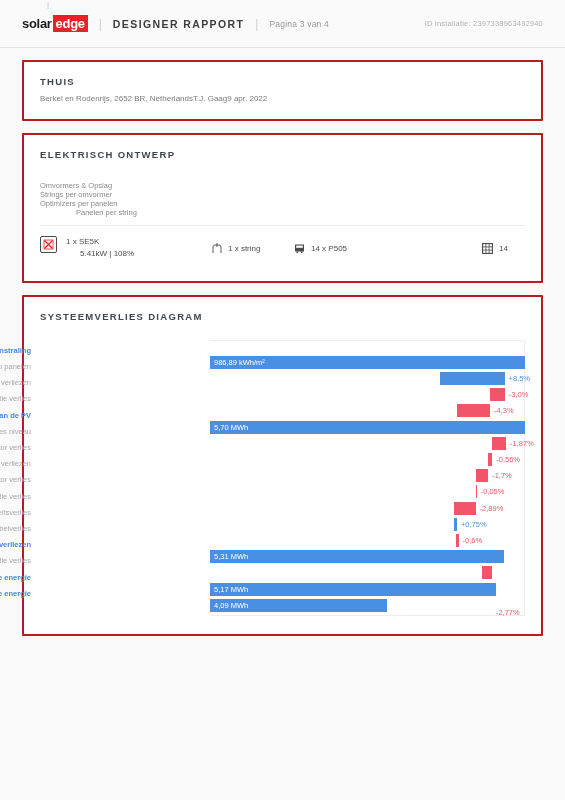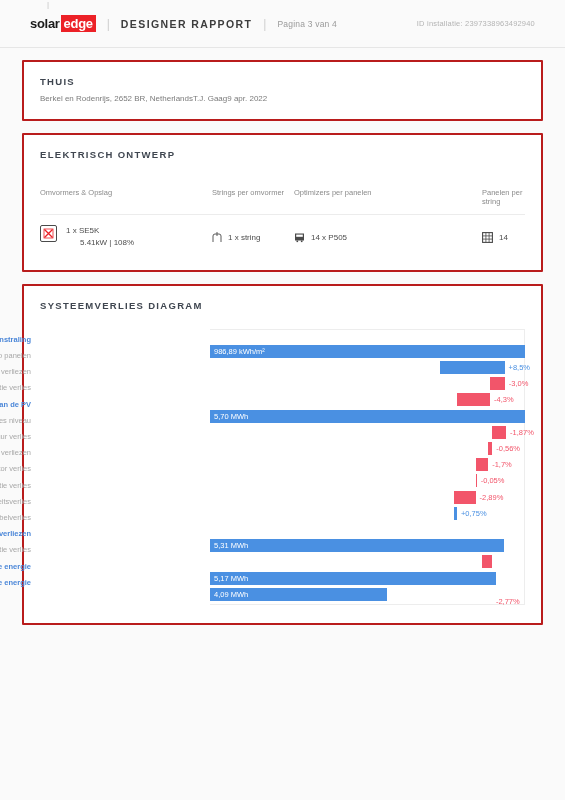--- a/index.html
+++ b/index.html
@@ -8,21 +8,21 @@
     background: #fafafa;
     font-family: "Liberation Sans", sans-serif;
     -webkit-font-smoothing: antialiased;
   }
   .page { width: 565px; height: 800px; position: relative; background: #fafafa; }
 
   
   .header {
     height: 48px;
     display: flex; align-items: center;
-    padding: 0 30px;
+    padding: 0 22px;
     border-bottom: 1px solid #e6e6e6;
     background: #fafafa;
     justify-content: center;
   }
   .logo { display: flex; align-items: center; font-size: 13px; font-weight: bold; letter-spacing: -0.3px; }
   .logo .solar { color: #1a1a1a; }
   .logo .edge { background: #ec2127; color: #ffffff; padding: 1px 3px; margin-left: 1px; }
   .hdr-sep { color: #cfcfcf; margin: 0 11px; font-size: 12px; font-weight: 300; }
   .hdr-title { font-size: 10.5px; letter-spacing: 1.4px; color: #3c3c3c; font-weight: bold; }
   .hdr-page { font-size: 8.5px; color: #9a9a9a; letter-spacing: 0.2px; }
@@ -39,21 +39,21 @@
     font-size: 9.5px; letter-spacing: 1.3px; color: #3f4650; font-weight: bold;
   }
 
   
   .thuis { padding: 14px 16px 16px 16px; }
   .thuis .sub { margin-top: 7px; font-size: 8px; color: #7b7b7b; display: flex; align-items: center; }
   .thuis .sub .bar { color: #d8d8d8; margin: 0 7px; }
 
   
   .eo { padding: 14px 16px 8px 16px; }
-  .eo-cols { display: flex; margin-top: 28px; font-size: 7.5px; color: #8b8b8b; }
+  .eo-cols { display: flex; margin-top: 21px; font-size: 7.5px; color: #8b8b8b; flex-direction: column; }
   .c1 { width: 172px; } .c2 { width: 82px; } .c3 { width: 152px; } .c4 { flex: 1; padding-left: 36px; }
   .eo-rowline { border-top: 1px solid #ececec; margin-top: 8px; }
   .eo-vals { display: flex; align-items: center; padding: 10px 0 12px 0; }
   .inv-cell { width: 172px; display: flex; align-items: flex-start; }
   .inv-icon {
     width: 17px; height: 17px; border: 1.6px solid #4a4a4a; border-radius: 2px;
     display: flex; align-items: center; justify-content: center; margin-right: 9px; flex: none;
   }
   .inv-txt { font-size: 8px; color: #4d4d4d; line-height: 1.55; }
   .inv-txt .l2 { padding-left: 14px; }
@@ -256,20 +256,24 @@
           </div>
           <div class="row" style="top: 162px;">
             <div class="lbl minor">Paneel kwaliteitsverlies</div>
             <div class="track">
               <div class="bar blue" style="left: 77.5%; width: 0.9%;"></div>
               <span class="bar-out blue" style="left: calc(78.4% + 4px);">+0,75%</span>
             </div>
           </div>
           <div class="row" style="top: 178.2px;">
             <div class="lbl minor">DC ohms kabelverlies</div>
+            <div class="track">
+              <div class="bar red" style="left: 78%; width: 0.9%;"></div>
+              <span class="bar-out red" style="left: calc(78.9% + 4px);">-0,6%</span>
+            </div>
           </div>
           <div class="row" style="top: 194.4px;">
             <div class="lbl major">Energie na DC verliezen</div>
             <div class="track">
               <div class="bar blue" style="left: 0%; width: 93.2%;">
                 <span class="bar-inside">5,31 MWh</span>
               </div>
             </div>
           </div>
           <div class="row" style="top: 210.6px;">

◆ ◆ ◆

Exercise requirements » Exactly as written, set down each line of the records, leaving out the pictures.

Answer to this task »
--- a/index.html
+++ b/index.html
@@ -8,21 +8,21 @@
     background: #fafafa;
     font-family: "Liberation Sans", sans-serif;
     -webkit-font-smoothing: antialiased;
   }
   .page { width: 565px; height: 800px; position: relative; background: #fafafa; }
 
   
   .header {
     height: 48px;
     display: flex; align-items: center;
-    padding: 0 30px;
+    padding: 0 22px;
     border-bottom: 1px solid #e6e6e6;
     background: #fafafa;
     justify-content: center;
   }
   .logo { display: flex; align-items: center; font-size: 13px; font-weight: bold; letter-spacing: -0.3px; }
   .logo .solar { color: #1a1a1a; }
   .logo .edge { background: #ec2127; color: #ffffff; padding: 1px 3px; margin-left: 1px; }
   .hdr-sep { color: #cfcfcf; margin: 0 11px; font-size: 12px; font-weight: 300; }
   .hdr-title { font-size: 10.5px; letter-spacing: 1.4px; color: #3c3c3c; font-weight: bold; }
   .hdr-page { font-size: 8.5px; color: #9a9a9a; letter-spacing: 0.2px; }
@@ -39,21 +39,21 @@
     font-size: 9.5px; letter-spacing: 1.3px; color: #3f4650; font-weight: bold;
   }
 
   
   .thuis { padding: 14px 16px 16px 16px; }
   .thuis .sub { margin-top: 7px; font-size: 8px; color: #7b7b7b; display: flex; align-items: center; }
   .thuis .sub .bar { color: #d8d8d8; margin: 0 7px; }
 
   
   .eo { padding: 14px 16px 8px 16px; }
-  .eo-cols { display: flex; margin-top: 28px; font-size: 7.5px; color: #8b8b8b; }
+  .eo-cols { display: flex; margin-top: 21px; font-size: 7.5px; color: #8b8b8b; flex-direction: column; }
   .c1 { width: 172px; } .c2 { width: 82px; } .c3 { width: 152px; } .c4 { flex: 1; padding-left: 36px; }
   .eo-rowline { border-top: 1px solid #ececec; margin-top: 8px; }
   .eo-vals { display: flex; align-items: center; padding: 10px 0 12px 0; }
   .inv-cell { width: 172px; display: flex; align-items: flex-start; }
   .inv-icon {
     width: 17px; height: 17px; border: 1.6px solid #4a4a4a; border-radius: 2px;
     display: flex; align-items: center; justify-content: center; margin-right: 9px; flex: none;
   }
   .inv-txt { font-size: 8px; color: #4d4d4d; line-height: 1.55; }
   .inv-txt .l2 { padding-left: 14px; }
@@ -256,20 +256,24 @@
           </div>
           <div class="row" style="top: 162px;">
             <div class="lbl minor">Paneel kwaliteitsverlies</div>
             <div class="track">
               <div class="bar blue" style="left: 77.5%; width: 0.9%;"></div>
               <span class="bar-out blue" style="left: calc(78.4% + 4px);">+0,75%</span>
             </div>
           </div>
           <div class="row" style="top: 178.2px;">
             <div class="lbl minor">DC ohms kabelverlies</div>
+            <div class="track">
+              <div class="bar red" style="left: 78%; width: 0.9%;"></div>
+              <span class="bar-out red" style="left: calc(78.9% + 4px);">-0,6%</span>
+            </div>
           </div>
           <div class="row" style="top: 194.4px;">
             <div class="lbl major">Energie na DC verliezen</div>
             <div class="track">
               <div class="bar blue" style="left: 0%; width: 93.2%;">
                 <span class="bar-inside">5,31 MWh</span>
               </div>
             </div>
           </div>
           <div class="row" style="top: 210.6px;">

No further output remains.